Au fils des pages, elle retrace des moments forts avec sincérité. « Parfois même de façon crue ! Ce qu’on vit est intense, il n’y a pas de demi-teinte. Tout ce qui concerne la libido, le sexe, c’est un sujet quand on est malade. Avec la perte de cheveux dès les premières séances de chimio, la mastectomie, le corps qui maigrit, on est atteint dans sa féminité. Et je ne voulais pas cacher cette difficulté à avoir des rapports sexuels avec mon mari, par exemple. » Il tient une place prépondérante dans ce livre et dans sa vie : « Il a été là pour me soutenir dans tous les moments. Il a relu mon premier jet et m’a dit que je passais trop vite sur certains passages alors qu’ils étaient très durs à vivre. Je pense qu’on oublie ou qu’on a envie d’oublier. Parce que, finalement, le temps passe, et on n’est plus dans la dureté de l’instant. Sur le coup, on a l’impression qu’on ne s’en sortira jamais. Il lui reste encore deux opérations à subir en février et en octobre « pour finir la symétrisation de mon sein reconstruit après ma mastectomie, explique-t-elle. Ensuite, je n’attendrai plus que l’annonce officielle d’être guérie. » Si elle n’en a pas encore terminé, « pour l’instant, cette histoire est plutôt positive ! » Le cancer, lui, a emporté plusieurs de ses proches, à qui elle rend hommage dans son livre. Une raison de plus pour continuer à se battre.

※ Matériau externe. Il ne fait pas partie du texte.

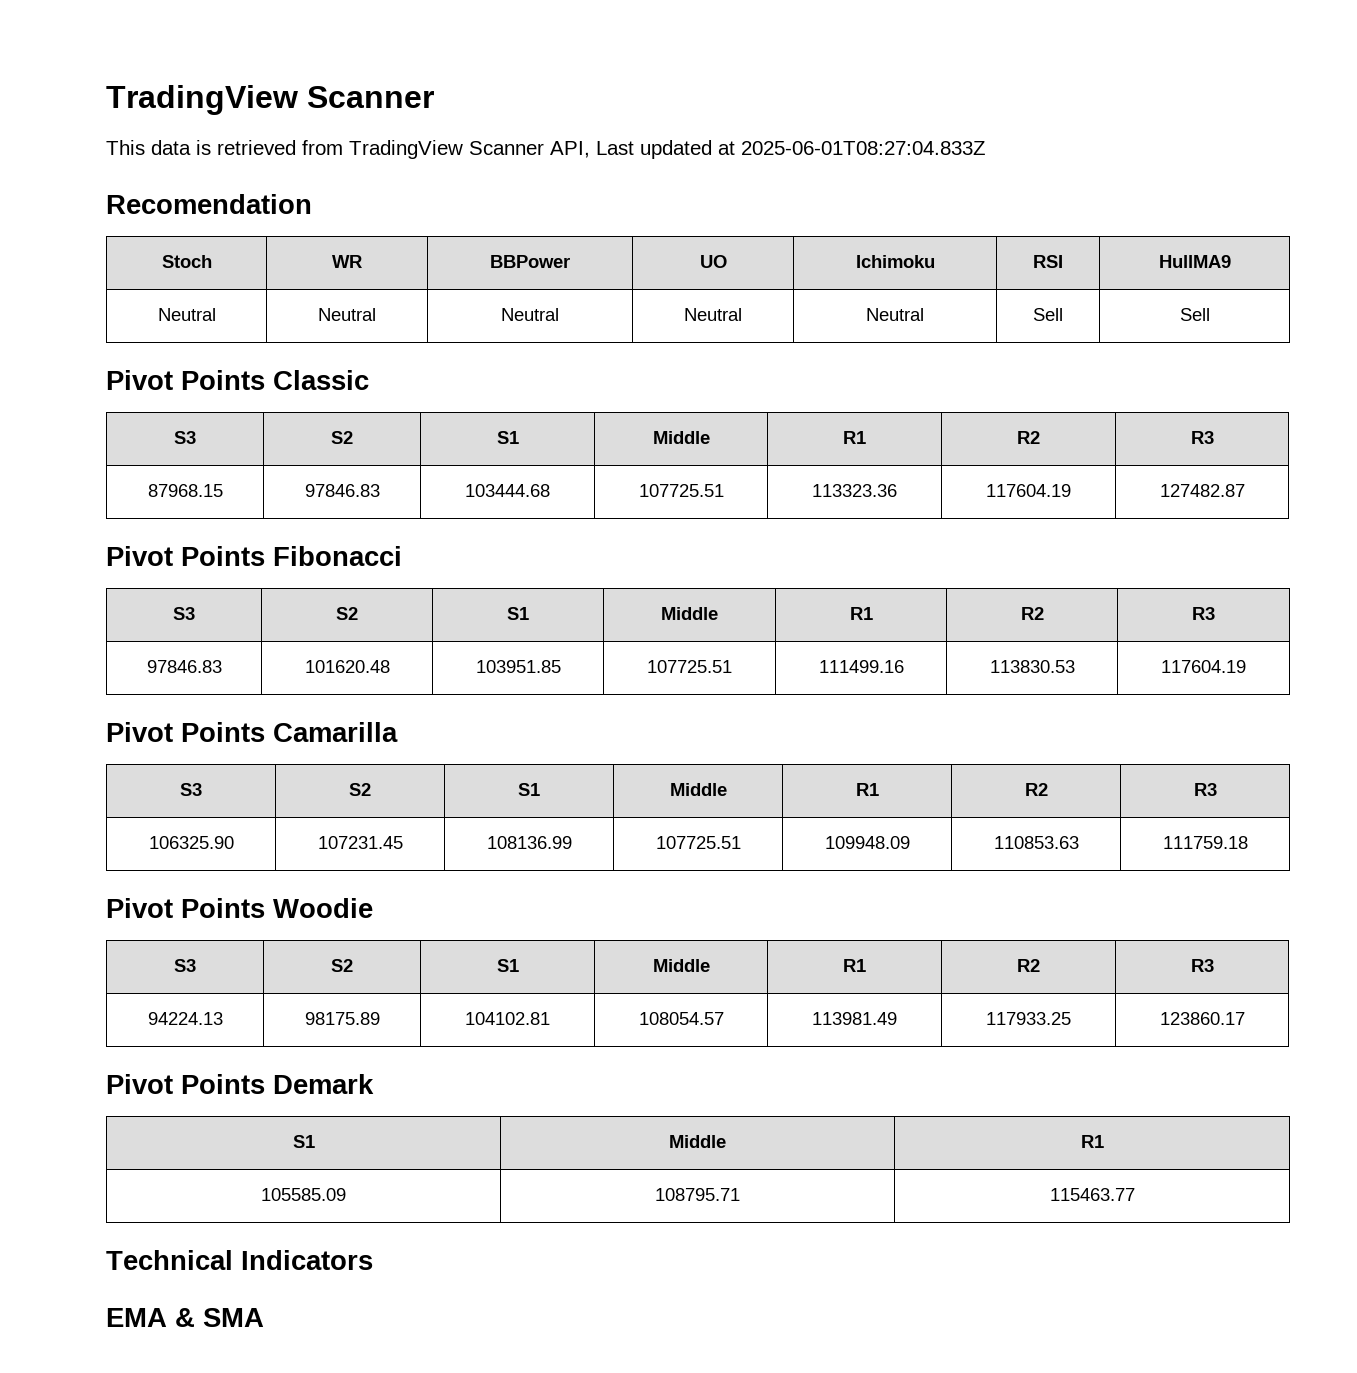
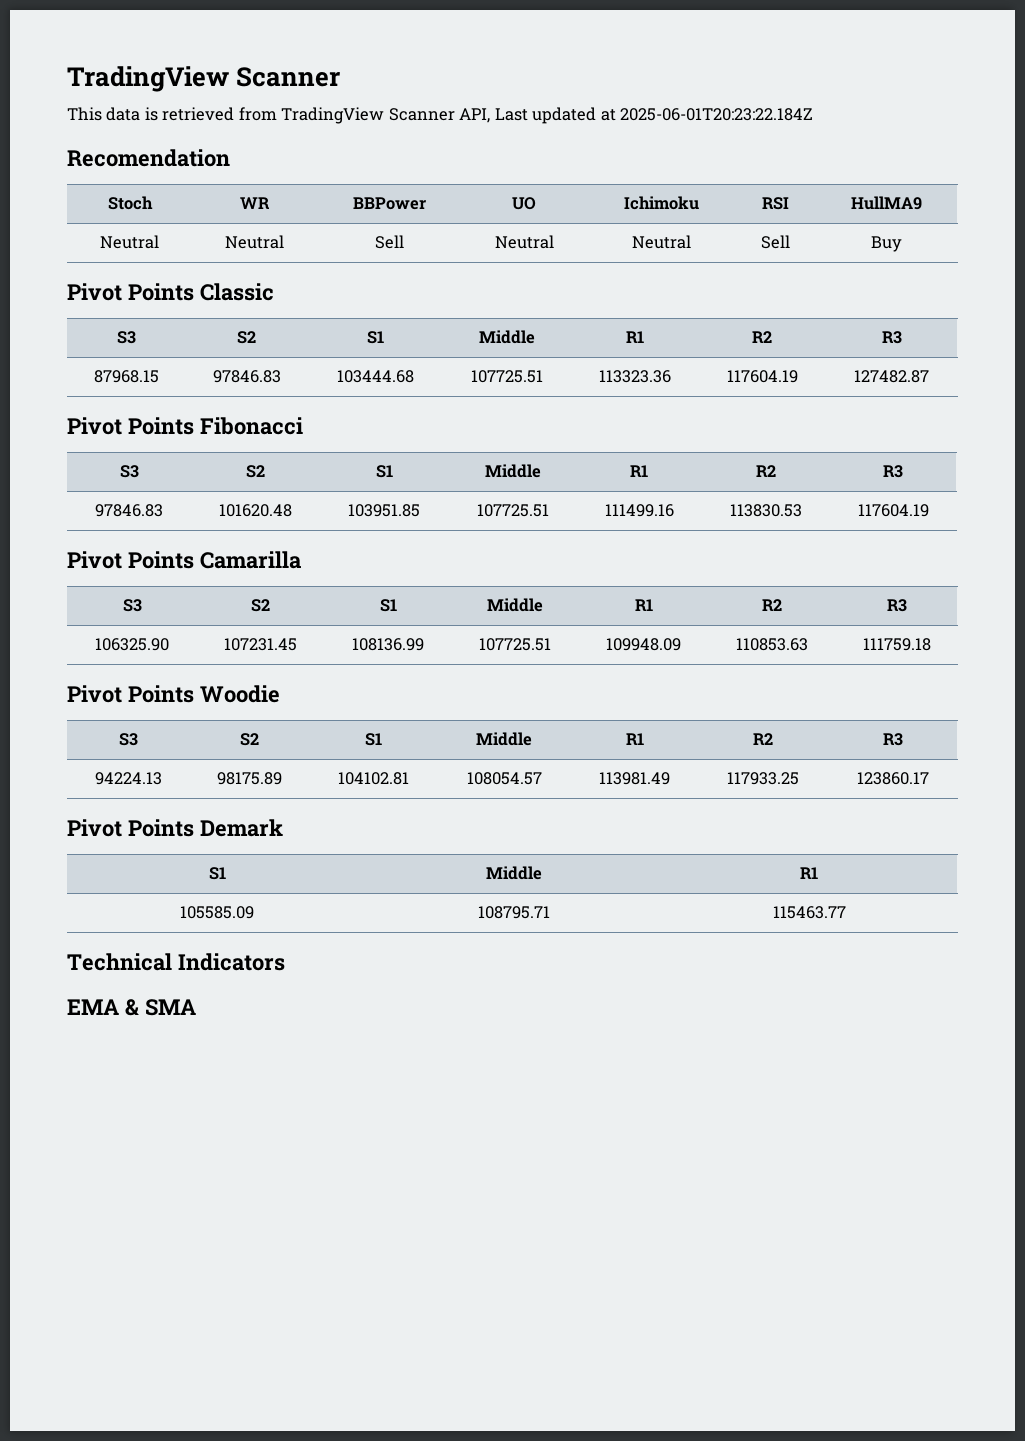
- This data is retrieved from TradingView Scanner API, Last updated at 2025-06-01T08:27:04.833Z
+ This data is retrieved from TradingView Scanner API, Last updated at 2025-06-01T20:23:22.184Z
- Neutral | Neutral | Neutral | Neutral | Neutral | Sell | Sell
+ Neutral | Neutral | Sell | Neutral | Neutral | Sell | Buy

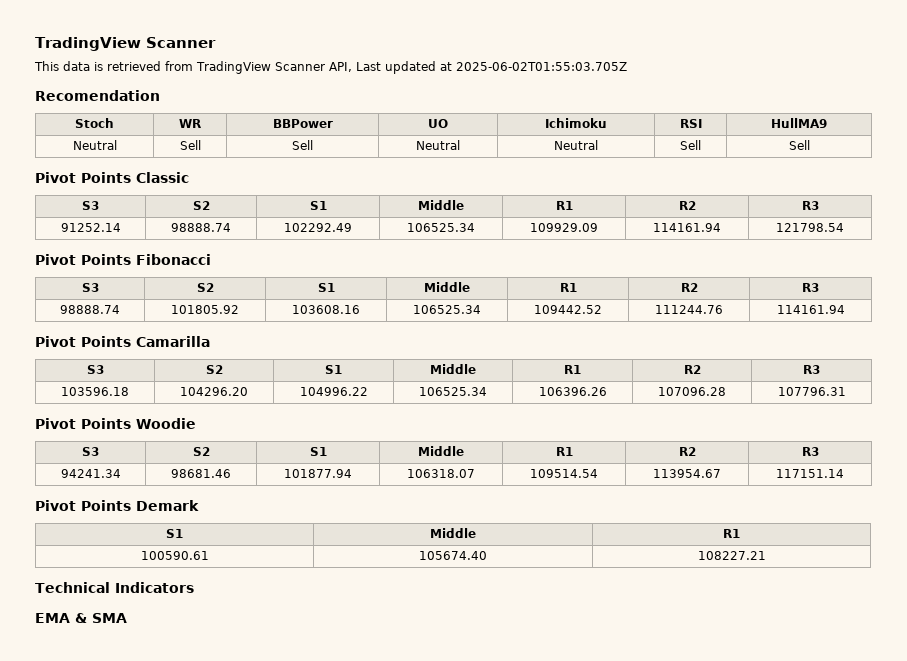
- This data is retrieved from TradingView Scanner API, Last updated at 2025-06-01T20:23:22.184Z
+ This data is retrieved from TradingView Scanner API, Last updated at 2025-06-02T01:55:03.705Z
- Neutral | Neutral | Sell | Neutral | Neutral | Sell | Buy
+ Neutral | Sell | Sell | Neutral | Neutral | Sell | Sell
- 87968.15 | 97846.83 | 103444.68 | 107725.51 | 113323.36 | 117604.19 | 127482.87
+ 91252.14 | 98888.74 | 102292.49 | 106525.34 | 109929.09 | 114161.94 | 121798.54
- 97846.83 | 101620.48 | 103951.85 | 107725.51 | 111499.16 | 113830.53 | 117604.19
+ 98888.74 | 101805.92 | 103608.16 | 106525.34 | 109442.52 | 111244.76 | 114161.94
- 106325.90 | 107231.45 | 108136.99 | 107725.51 | 109948.09 | 110853.63 | 111759.18
+ 103596.18 | 104296.20 | 104996.22 | 106525.34 | 106396.26 | 107096.28 | 107796.31
- 94224.13 | 98175.89 | 104102.81 | 108054.57 | 113981.49 | 117933.25 | 123860.17
+ 94241.34 | 98681.46 | 101877.94 | 106318.07 | 109514.54 | 113954.67 | 117151.14
- 105585.09 | 108795.71 | 115463.77
+ 100590.61 | 105674.40 | 108227.21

Entourée d’une belle famille, Anne-Sophie Vitone Vicquery profite de chaque instant.  Photo fournie par A.-S. Vitone Vicquery

« Se rendre compte qu’on a de la chance de vivre »

Apprendre qu’elle était atteinte d’un cancer du sein a été « comme tomber dans un puits sans fond. Ça a été plein de deuils, comme celui d’avoir un troisième enfant, impossible à cause du Zoladrex, qui provoque chimiquement la ménopause pour optimiser le traitement. Mais, en même temps, ça m’a apporté une montagne de positif : de la force, de la prise de recul, de se rendre compte qu’on a de la chance de vivre. » Accompagnée par une famille aimante, elle prend du temps pour elle : « Je réalise que, dans mon jardin, j’ai un arbre magnifique que je ne voyais plus. On apprécie la vie à sa juste valeur. Je retombe dans mes travers parfois, mais j’ai gardé un bonheur de l’instant présent. »



Les deux familles réalisent un périple solidaire entre Rennes et Lorient.  Photo fournie par Anne-Sophie Vitone Vicquery

Un périple familial et solidaire à vélo afin de présenter son livre

Les premières séances de chimiothérapies la rendent malade : « Avec la sensation que le corps est en pause. Je n’avais plus de force, impossible de faire un jeu avec mes deux jeunes filles. On se sent tellement mal que même dormir est compliqué. » Difficile pour cette hyperactive de se sentir diminuée. « C’est le sport qui a été ma première thérapie. » Encore aujourd’hui, je ne supporte pas bien le fait de ne pas être dynamique. Il faut tout le temps que je fasse quelque chose, de sentir que je vis, je crois. » En ce moment, elle est d’ailleurs quelque part entre Rennes et Lorient dans un périple familial et solidaire, avec ses deux filles et son mari, accompagné d’un couple d’amis proches, dont l’enfant est handicapé. « On a respectivement des pancartes avec notre action solidaire accrochées à nos vélos », explique-t-elle.